» »
Une école qui n’en est pas vraiment une
61 % de sorties positives
En 2007, 93 % des stagiaires qui ont intégré ce cursus étaient de niveau infra V (au niveau de la 3e). À l’issue de la formation, les écoles de la 2e chance revendiquent 61 % de sorties avec un emploi ou une formation. Pour arriver à ce résultat, elles s’appuient sur trois principes. Les stagiaires acquièrent d’abord les savoirs de base : français, mathématiques, informatique, culture générale. Puis ils alternent ces ateliers de formation avec des périodes de stage(s) et de recherche d’emploi. In fine, ils peaufinent leurs compétences sociales et personnelles : vivre en communauté, s’organiser et monter des projets.
« Prof, sûrement pas ! »
Leur botte secrète, une formation individualisée. Les stagiaires se forment à leur cadence, en fonction de leur niveau et de leurs besoins, épaulés par des formateurs motivés.
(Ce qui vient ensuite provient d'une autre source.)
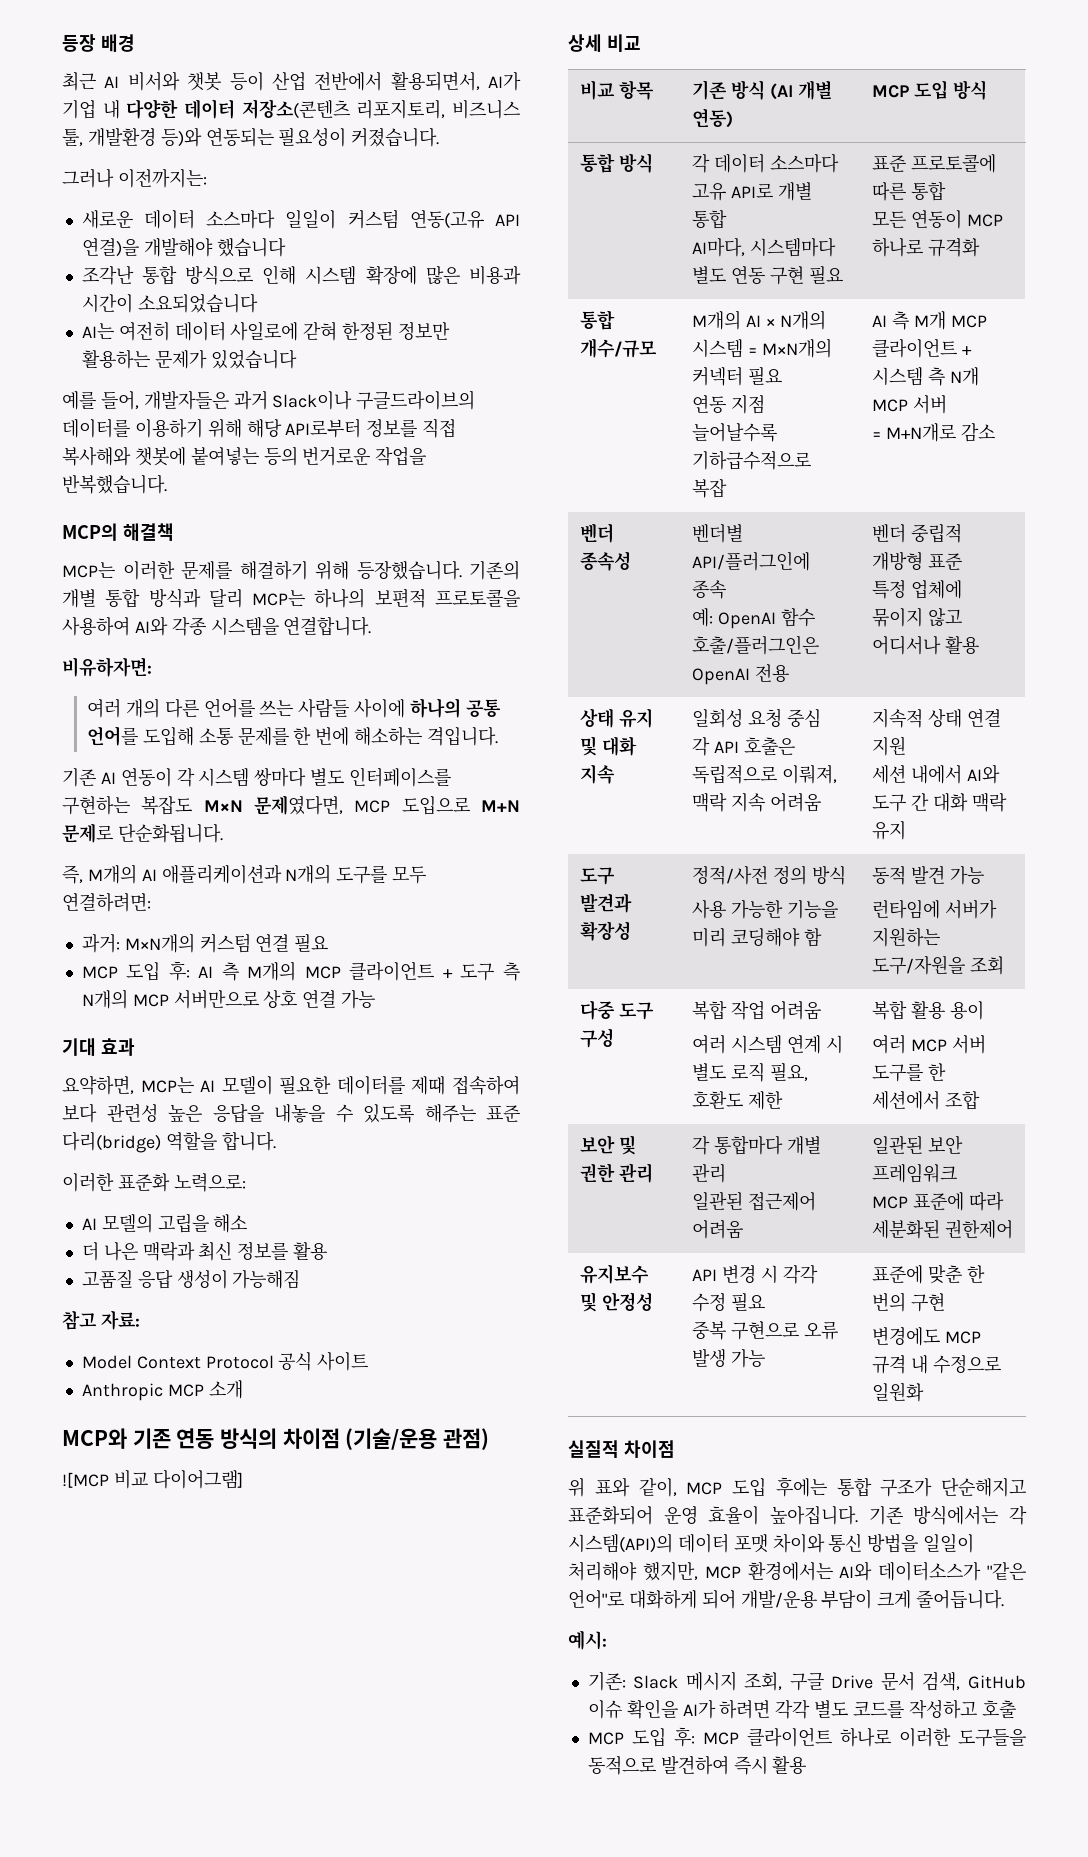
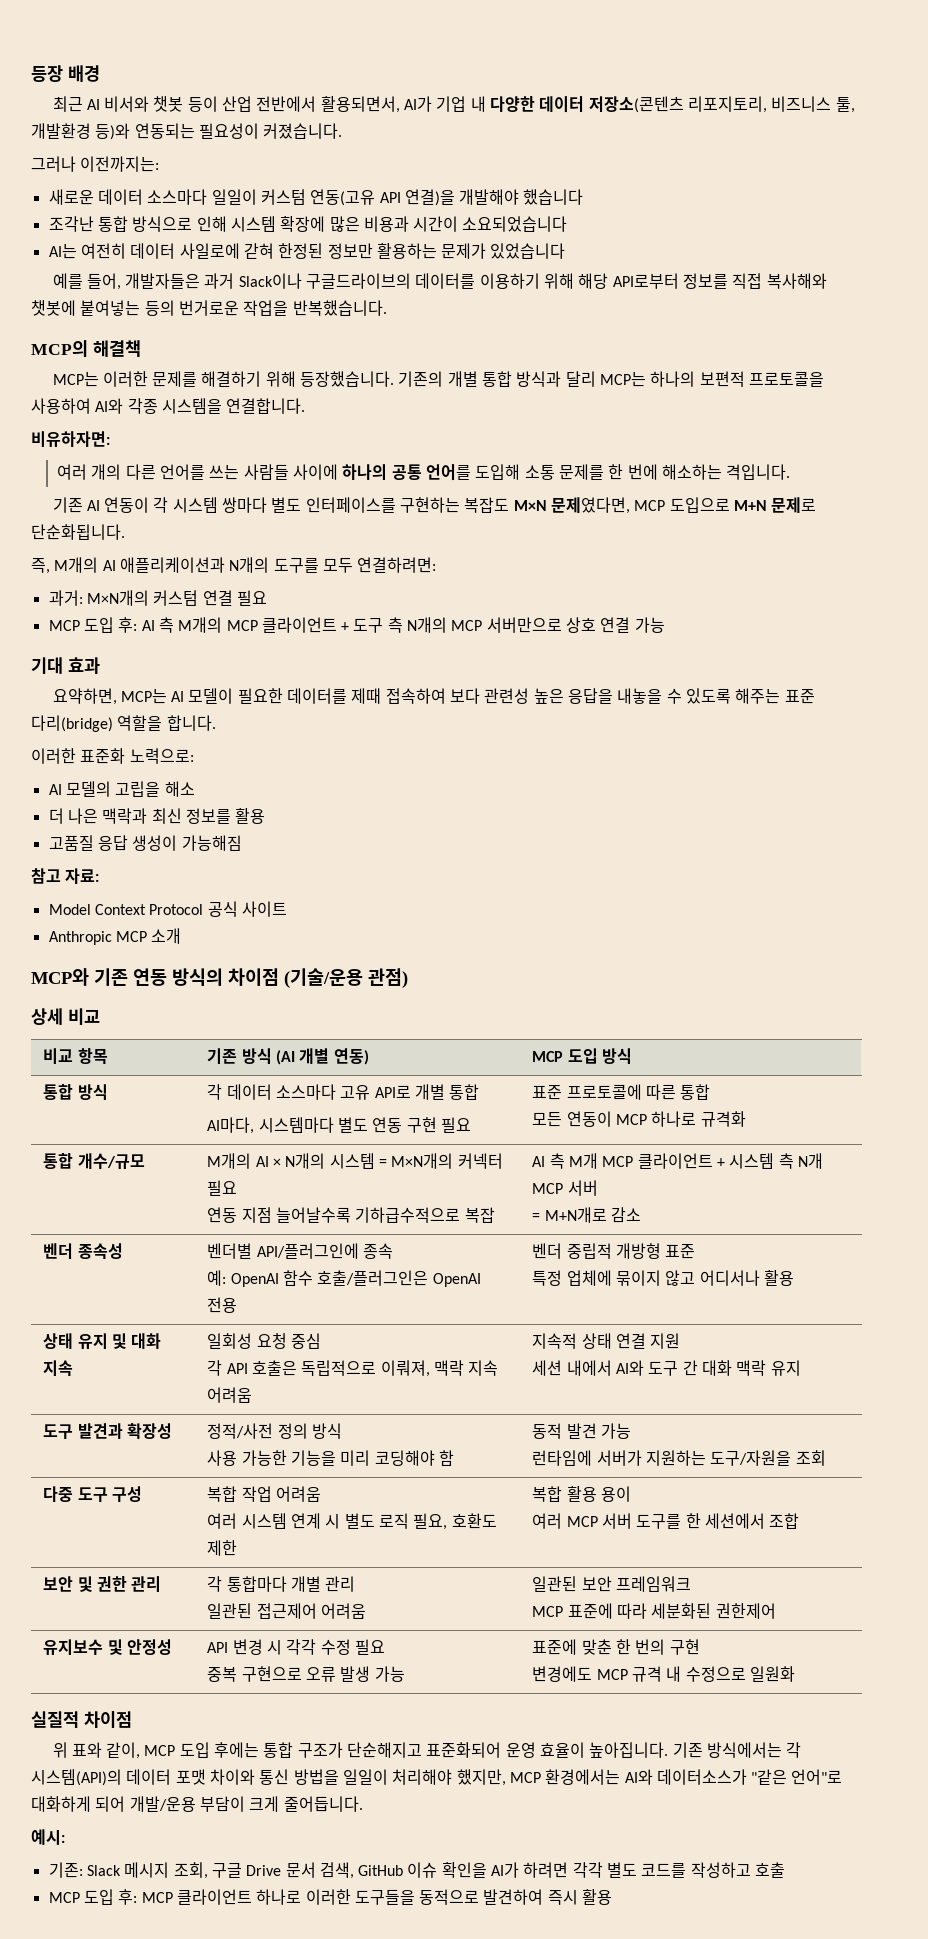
- ![MCP 비교 다이어그램]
À Rosny-sous-Bois, Maxime Checinski est l’un d’eux. « Moi prof de mathématiques, sûrement pas ! », se défend-il. Ce qui lui importe, c’est moins la discipline que la manière de la transmettre et de guider les jeunes adultes sur la bonne voie, la leur. Brice, 20 ans, a choisi l’optique, puis le montage de lunettes après plusieurs stages. Aujourd’hui, il se réjouit de son choix et veut reprendre ses études : « En venant ici, j’ai réalisé que je savais », confie-t-il. Will, même âge, a choisi le secteur de l’hôtellerie et de la restauration après s’être essayé à la pâtisserie : « Au final, je suis plus sûr de moi ». Leurs tuteurs les ont chaudement recommandés. Ils s’envoleront en septembre après 10 mois à l’E2C, pour une école en alternance.
Période d’essai
Comme au travail, les stagiaires ont une période d’essai d’un mois. Ils doivent potasser des modules, du niveau 1 à 3 en fonction des besoins et des points faibles, listés dans un carnet de suivi. Pour valider ces aptitudes, les stagiaires passent une évaluation formative – ou intermédiaire, puis sommative, l’ultime étape. La formation se termine par la remise d’un certificat de compétences.
Les formateurs sont aussi les référents de 9 à 10 stagiaires chacun. Ils sollicitent souvent l’avis des personnes en contact avec celui-ci (les autres formateurs, le tuteur de l’entreprise, le psychologue de l’école) pour l’aider à articuler envies, capacités et marché du travail. Être formateur à l’E2C, c’est d’abord être à l’écoute. « Il faut établir une relation de confiance, comprendre le fonctionnement du jeune adulte et juger sa capacité d’autonomie », estime Maxime Checinski.